Similarly, while the workshop includes two reaction panels—one of school personnel and one of students—to offer their perspectives on the workshop presentations, these should not be viewed as the only stakeholder perspectives that would enhance an overall discussion of bullying prevention. The planning committee’s decision not to include additional stakeholder reaction panels—of parents and caregivers, for example—should not be viewed as an omission, but rather as a function of what was considered to be feasible within the format of a 2-day workshop. Discussions of additional stakeholder groups can be found in this summary in presentations by Melissa Holt, an assistant professor at the Boston University School of Education (see Chapter 5); Deborah Gorman-Smith, professor in the School of Social Service Administration at the University of Chicago (see Chapter 5); Asha Goldweber, a behavioral health researcher in SRI International’s Center for Education and Human Services (see Chapter 7); and Joseph Wright, professor and vice chair in the Department of Pediatrics and professor of emergency medicine and health policy at The George Washington University Schools of Medicine and Public Health (see Chapter 7).
The summary is organized into 3 parts and 12 chapters. Part I, which includes Chapters 2 and 3, describes a basis for understanding bullying. Part II, which includes Chapters 4 through 9, examines the contexts for prevention and intervention. Part III, which includes Chapters 10 through 12, describes possible future directions and overall themes that were discussed at the workshop. Each of the chapters is described briefly below.

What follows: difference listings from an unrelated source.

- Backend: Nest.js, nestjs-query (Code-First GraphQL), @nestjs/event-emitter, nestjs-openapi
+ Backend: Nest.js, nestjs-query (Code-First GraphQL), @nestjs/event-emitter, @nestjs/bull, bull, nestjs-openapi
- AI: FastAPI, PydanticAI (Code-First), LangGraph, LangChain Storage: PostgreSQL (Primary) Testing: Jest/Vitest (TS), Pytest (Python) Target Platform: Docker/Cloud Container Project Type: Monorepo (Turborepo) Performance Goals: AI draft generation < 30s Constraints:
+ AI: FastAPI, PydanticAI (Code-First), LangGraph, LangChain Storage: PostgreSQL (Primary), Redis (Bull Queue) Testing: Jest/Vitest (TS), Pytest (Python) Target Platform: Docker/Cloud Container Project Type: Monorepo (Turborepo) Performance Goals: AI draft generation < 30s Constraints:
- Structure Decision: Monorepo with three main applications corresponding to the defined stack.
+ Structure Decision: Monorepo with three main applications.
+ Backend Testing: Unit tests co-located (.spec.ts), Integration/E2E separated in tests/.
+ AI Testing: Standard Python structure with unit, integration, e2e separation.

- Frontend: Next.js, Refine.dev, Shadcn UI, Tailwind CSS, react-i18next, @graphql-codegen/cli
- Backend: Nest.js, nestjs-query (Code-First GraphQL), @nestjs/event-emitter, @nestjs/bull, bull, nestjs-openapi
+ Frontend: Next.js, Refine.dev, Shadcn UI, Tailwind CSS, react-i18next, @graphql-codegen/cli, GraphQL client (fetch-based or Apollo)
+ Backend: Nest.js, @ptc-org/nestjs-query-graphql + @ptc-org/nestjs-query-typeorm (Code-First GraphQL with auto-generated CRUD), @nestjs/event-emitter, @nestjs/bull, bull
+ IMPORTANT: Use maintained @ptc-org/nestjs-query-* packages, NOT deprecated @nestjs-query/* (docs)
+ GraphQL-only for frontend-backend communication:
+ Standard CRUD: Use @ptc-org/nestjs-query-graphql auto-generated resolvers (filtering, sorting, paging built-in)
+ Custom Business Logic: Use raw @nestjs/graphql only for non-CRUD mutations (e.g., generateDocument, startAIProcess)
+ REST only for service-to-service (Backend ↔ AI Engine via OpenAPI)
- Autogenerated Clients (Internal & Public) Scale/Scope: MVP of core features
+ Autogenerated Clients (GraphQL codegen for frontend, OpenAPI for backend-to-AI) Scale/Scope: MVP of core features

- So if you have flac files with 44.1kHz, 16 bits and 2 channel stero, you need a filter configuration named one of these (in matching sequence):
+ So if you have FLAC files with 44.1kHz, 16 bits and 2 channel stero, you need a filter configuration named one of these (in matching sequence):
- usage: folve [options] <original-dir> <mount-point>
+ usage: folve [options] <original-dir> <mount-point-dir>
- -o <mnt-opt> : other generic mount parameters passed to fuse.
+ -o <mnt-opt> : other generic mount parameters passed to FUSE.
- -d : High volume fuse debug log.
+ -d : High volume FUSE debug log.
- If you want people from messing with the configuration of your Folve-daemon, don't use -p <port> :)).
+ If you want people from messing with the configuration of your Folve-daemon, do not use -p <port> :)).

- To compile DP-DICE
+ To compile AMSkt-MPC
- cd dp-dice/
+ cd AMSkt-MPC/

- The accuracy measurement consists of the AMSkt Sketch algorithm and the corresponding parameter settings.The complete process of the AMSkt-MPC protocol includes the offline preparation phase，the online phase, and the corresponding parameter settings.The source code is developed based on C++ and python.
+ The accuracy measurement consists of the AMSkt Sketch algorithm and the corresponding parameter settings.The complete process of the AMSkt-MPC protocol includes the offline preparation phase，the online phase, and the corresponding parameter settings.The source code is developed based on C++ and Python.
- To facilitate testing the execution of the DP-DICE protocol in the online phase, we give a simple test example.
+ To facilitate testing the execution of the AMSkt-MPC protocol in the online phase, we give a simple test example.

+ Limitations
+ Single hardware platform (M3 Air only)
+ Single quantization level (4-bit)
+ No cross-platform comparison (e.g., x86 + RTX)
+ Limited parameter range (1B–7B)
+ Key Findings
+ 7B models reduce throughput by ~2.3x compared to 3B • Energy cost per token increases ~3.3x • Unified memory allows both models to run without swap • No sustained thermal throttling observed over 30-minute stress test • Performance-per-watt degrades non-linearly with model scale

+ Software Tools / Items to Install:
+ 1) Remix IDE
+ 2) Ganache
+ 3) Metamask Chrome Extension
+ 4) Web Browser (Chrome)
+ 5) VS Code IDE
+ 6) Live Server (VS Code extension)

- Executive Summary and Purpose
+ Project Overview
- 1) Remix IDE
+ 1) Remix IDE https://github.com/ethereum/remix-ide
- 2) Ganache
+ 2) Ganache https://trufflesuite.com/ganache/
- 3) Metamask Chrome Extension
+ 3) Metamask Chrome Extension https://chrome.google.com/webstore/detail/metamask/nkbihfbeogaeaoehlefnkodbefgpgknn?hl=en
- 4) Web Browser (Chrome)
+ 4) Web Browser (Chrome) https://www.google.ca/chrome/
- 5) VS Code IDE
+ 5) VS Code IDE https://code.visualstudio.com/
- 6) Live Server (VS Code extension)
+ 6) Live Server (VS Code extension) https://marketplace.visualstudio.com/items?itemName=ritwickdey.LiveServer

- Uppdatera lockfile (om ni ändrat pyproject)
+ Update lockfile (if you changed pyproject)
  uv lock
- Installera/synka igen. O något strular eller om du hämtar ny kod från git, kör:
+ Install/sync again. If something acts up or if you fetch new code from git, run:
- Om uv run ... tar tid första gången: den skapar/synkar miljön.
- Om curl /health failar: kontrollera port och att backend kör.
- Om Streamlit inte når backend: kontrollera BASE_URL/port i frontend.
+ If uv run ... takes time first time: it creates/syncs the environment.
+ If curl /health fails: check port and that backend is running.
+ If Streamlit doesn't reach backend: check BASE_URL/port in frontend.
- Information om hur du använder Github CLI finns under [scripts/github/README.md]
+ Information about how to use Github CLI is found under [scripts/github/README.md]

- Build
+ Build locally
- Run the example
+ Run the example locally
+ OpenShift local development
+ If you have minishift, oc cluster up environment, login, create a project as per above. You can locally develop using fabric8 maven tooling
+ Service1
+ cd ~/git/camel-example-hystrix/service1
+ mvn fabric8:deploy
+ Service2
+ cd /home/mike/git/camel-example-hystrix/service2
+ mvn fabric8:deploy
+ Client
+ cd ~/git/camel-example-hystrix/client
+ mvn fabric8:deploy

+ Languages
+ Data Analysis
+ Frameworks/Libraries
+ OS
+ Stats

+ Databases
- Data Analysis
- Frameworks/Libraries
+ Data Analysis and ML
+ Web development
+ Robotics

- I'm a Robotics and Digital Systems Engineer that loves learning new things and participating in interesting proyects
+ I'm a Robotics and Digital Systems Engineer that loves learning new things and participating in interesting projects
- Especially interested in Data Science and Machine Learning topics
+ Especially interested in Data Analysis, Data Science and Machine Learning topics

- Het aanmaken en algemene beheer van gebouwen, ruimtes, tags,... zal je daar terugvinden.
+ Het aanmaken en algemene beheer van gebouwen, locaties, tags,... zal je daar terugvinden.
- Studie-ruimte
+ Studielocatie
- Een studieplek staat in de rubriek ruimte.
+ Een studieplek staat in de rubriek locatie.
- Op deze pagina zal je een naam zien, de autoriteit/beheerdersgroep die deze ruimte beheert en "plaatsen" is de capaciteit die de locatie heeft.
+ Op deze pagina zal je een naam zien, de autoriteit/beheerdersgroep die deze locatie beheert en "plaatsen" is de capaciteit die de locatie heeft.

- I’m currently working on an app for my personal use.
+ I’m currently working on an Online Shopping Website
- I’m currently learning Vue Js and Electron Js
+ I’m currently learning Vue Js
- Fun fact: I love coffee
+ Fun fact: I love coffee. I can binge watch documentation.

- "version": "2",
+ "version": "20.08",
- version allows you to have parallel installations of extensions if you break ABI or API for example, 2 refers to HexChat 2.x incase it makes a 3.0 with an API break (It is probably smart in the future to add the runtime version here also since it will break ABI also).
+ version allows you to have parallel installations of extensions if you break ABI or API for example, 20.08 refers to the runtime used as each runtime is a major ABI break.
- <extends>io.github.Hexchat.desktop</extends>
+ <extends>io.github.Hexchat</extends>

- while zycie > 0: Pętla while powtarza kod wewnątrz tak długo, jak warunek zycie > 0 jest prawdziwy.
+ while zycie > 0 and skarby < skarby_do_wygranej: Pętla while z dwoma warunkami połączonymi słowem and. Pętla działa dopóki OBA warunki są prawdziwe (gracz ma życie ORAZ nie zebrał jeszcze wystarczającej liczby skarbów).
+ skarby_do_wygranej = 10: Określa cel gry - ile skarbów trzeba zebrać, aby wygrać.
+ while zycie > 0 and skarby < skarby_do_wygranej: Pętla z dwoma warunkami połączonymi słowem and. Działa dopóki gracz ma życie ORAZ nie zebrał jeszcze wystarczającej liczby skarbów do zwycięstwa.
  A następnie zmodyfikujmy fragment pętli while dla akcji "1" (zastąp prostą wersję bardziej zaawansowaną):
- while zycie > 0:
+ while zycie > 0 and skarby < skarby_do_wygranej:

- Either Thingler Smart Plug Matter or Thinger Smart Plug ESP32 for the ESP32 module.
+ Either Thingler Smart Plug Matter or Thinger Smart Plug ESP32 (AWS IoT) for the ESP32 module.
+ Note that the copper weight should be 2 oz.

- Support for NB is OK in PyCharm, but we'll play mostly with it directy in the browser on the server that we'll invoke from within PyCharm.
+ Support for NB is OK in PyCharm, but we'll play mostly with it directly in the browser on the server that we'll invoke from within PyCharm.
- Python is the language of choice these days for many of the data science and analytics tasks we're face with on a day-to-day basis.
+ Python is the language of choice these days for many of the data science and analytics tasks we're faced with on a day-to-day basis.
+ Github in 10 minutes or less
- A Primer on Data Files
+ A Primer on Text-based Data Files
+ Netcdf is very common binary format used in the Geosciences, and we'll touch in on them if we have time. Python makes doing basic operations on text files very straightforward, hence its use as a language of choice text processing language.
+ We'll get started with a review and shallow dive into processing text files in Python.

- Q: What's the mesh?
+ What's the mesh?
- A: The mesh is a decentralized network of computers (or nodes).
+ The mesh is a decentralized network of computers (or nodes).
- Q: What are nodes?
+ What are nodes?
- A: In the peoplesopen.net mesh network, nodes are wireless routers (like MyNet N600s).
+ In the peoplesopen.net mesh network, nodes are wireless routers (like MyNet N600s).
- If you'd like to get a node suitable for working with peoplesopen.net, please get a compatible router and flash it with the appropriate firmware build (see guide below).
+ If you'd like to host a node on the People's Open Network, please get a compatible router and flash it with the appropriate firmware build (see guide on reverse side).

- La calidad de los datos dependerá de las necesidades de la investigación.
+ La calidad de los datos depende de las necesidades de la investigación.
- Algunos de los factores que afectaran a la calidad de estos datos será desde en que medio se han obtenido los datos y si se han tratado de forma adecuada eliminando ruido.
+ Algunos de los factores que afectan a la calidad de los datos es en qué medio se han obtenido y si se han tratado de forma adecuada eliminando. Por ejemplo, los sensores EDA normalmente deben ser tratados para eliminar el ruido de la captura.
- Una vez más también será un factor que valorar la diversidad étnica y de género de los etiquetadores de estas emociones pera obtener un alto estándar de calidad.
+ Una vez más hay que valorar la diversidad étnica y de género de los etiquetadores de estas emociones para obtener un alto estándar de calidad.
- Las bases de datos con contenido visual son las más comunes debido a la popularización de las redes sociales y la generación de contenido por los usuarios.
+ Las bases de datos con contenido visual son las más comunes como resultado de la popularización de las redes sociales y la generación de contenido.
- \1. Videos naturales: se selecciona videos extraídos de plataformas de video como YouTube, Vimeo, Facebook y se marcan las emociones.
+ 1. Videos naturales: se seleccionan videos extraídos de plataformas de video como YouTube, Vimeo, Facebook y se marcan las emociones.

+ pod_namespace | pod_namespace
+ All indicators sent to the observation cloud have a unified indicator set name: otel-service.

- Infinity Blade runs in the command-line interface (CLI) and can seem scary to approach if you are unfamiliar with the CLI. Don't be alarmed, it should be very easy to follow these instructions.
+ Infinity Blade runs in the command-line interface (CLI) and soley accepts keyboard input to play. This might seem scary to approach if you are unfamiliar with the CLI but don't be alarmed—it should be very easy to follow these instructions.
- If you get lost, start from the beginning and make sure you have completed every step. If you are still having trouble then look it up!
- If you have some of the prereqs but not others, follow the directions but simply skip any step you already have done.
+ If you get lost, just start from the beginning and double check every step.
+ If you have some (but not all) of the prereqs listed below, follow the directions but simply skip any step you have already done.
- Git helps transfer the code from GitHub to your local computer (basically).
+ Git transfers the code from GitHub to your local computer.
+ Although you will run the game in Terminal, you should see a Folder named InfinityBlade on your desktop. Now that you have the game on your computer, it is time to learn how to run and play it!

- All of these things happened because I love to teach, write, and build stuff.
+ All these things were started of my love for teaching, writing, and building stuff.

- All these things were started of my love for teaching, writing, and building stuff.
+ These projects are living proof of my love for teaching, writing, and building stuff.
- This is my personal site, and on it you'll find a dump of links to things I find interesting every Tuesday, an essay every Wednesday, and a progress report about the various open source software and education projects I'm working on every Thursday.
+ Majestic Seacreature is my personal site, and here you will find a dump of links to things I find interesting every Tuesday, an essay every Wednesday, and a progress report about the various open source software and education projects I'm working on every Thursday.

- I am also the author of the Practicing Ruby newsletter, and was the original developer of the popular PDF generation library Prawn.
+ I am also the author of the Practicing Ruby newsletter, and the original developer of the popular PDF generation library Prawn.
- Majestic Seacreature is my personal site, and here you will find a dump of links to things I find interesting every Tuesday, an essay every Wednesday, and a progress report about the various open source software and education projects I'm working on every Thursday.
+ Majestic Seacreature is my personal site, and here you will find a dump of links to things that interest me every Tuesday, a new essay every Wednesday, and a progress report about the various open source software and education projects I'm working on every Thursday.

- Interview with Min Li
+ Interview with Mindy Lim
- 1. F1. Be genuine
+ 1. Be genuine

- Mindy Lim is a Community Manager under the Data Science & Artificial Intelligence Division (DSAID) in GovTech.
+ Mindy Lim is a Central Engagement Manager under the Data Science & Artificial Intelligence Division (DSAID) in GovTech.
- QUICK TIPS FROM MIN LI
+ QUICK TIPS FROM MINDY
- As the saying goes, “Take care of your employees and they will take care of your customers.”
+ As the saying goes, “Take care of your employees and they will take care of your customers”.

Following this introduction, Chapter 2 provides an overview of bullying and victimization, including definitions, prevalence, and consequences. Chapter 3 reviews what is known about the targets of bullying and bullying behavior, including recent research on the neurobiological impact of bullying. Chapter 4 takes a closer look at school-based interventions, including characteristics of effective school interventions, the influence of school climate, and school policies to address bullying. Chapter 5 considers family-focused interventions and the role of parents and caregivers in bullying prevention. Chapter 6 focuses on technology-based interventions and includes a discussion of cyberbullying. Chapter 7 considers community-based interventions, including the role of health care professionals in bullying prevention. Chapter 8 reviews the research on peer-led and peer-focused interventions, which includes a discussion of both positive and negative peer influence. Chapter 9 provides an overview of laws and policies related to bullying and what is known about their effectiveness. Chapter 10 considers
how to translate research on bullying prevention to policy and practice. Chapter 11 includes highlights from two reaction panels—one composed of school personnel and one of students—who offered their perspectives on the workshop presentations. Finally, Chapter 12 includes highlights from the workshop sessions and areas for future research as identified by individual members of the workshop planning committee.